• Instructions to follow: Where the data below has the string "created", return the whole line.

• Material for the task:
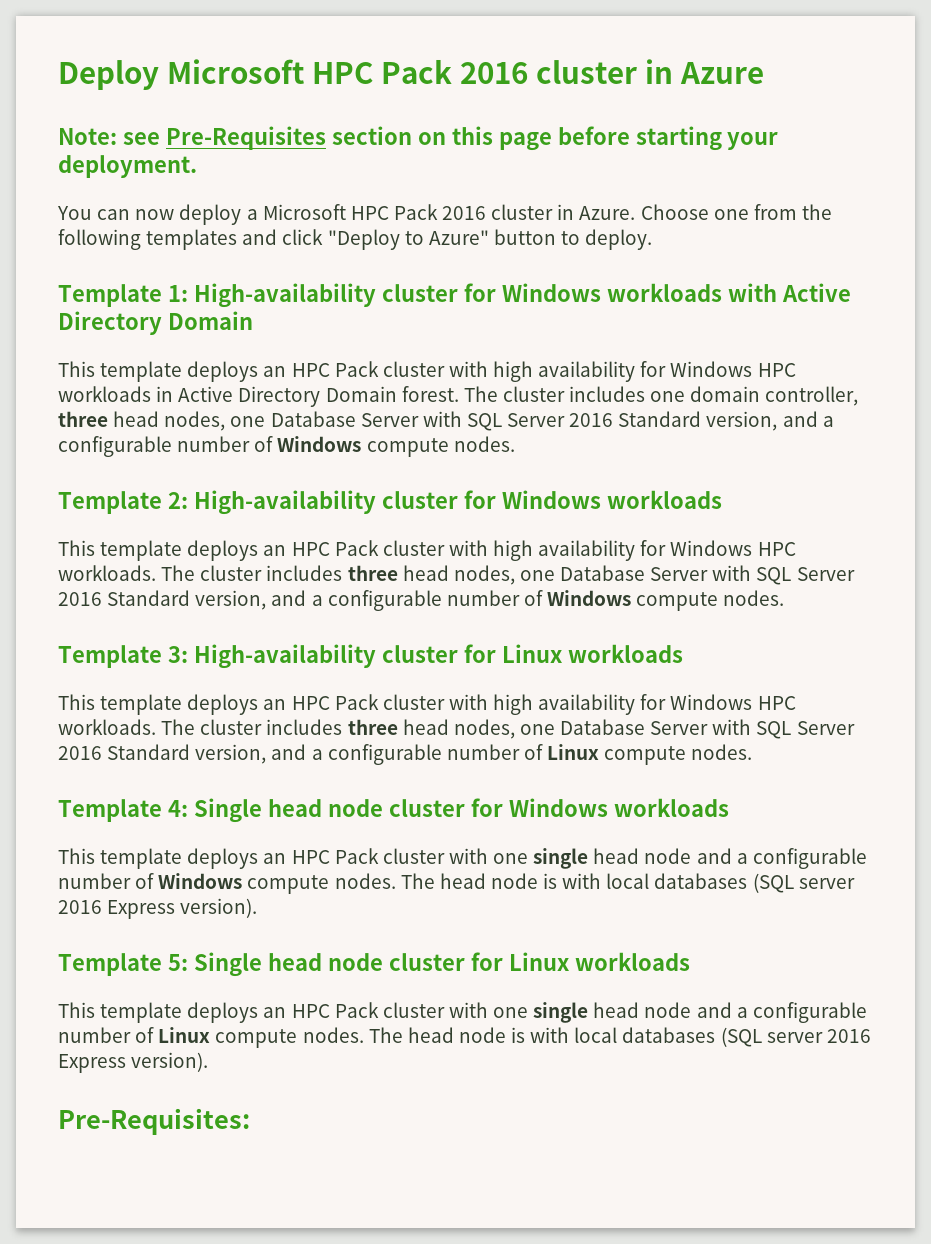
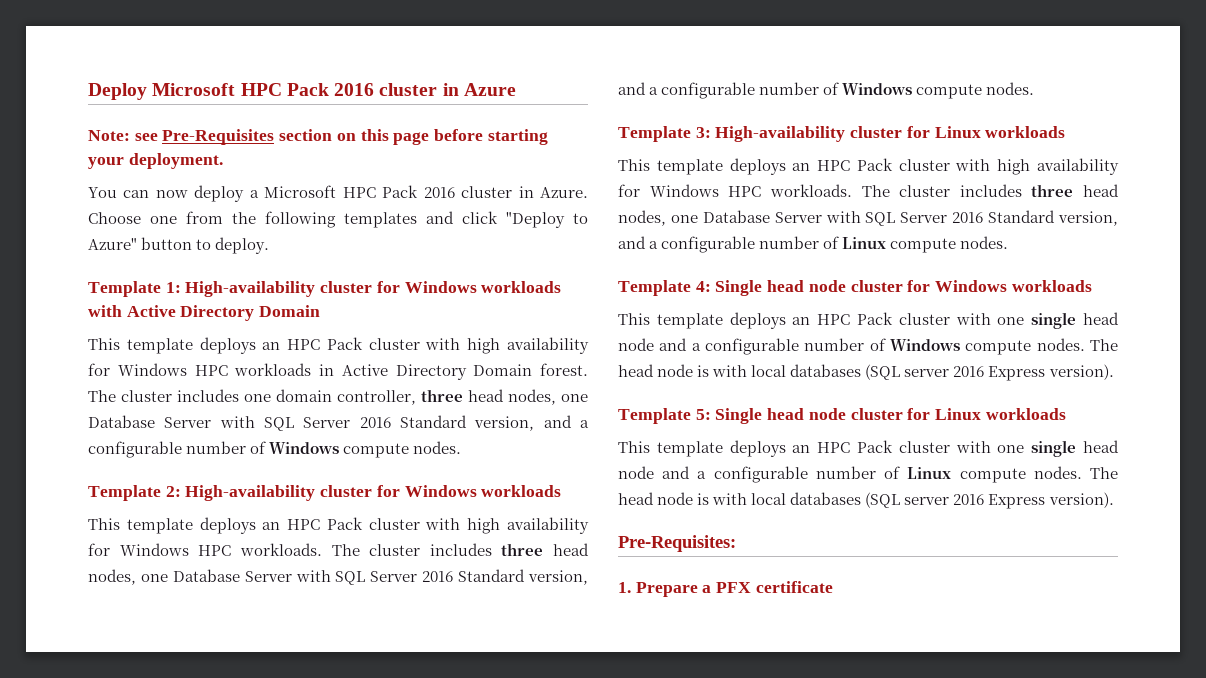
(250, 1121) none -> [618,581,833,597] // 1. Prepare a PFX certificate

* * *

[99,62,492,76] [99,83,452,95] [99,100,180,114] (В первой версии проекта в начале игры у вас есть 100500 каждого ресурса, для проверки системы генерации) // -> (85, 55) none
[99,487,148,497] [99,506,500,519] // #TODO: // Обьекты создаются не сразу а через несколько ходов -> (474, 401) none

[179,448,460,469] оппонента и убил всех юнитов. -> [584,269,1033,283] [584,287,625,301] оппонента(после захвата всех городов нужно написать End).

...

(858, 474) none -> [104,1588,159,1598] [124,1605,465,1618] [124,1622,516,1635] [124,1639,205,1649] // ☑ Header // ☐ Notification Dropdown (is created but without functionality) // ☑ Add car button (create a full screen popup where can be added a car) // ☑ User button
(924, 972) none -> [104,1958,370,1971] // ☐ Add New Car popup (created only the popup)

• Response to the task:
(858, 474) none -> [104,1588,159,1598] [124,1605,465,1618] [124,1622,516,1635] [124,1639,205,1649] // ☑ Header // ☐ Notification Dropdown (is created but without functionality) // ☑ Add car button (create a full screen popup where can be added a car) // ☑ User button
(924, 972) none -> [104,1958,370,1971] // ☐ Add New Car popup (created only the popup)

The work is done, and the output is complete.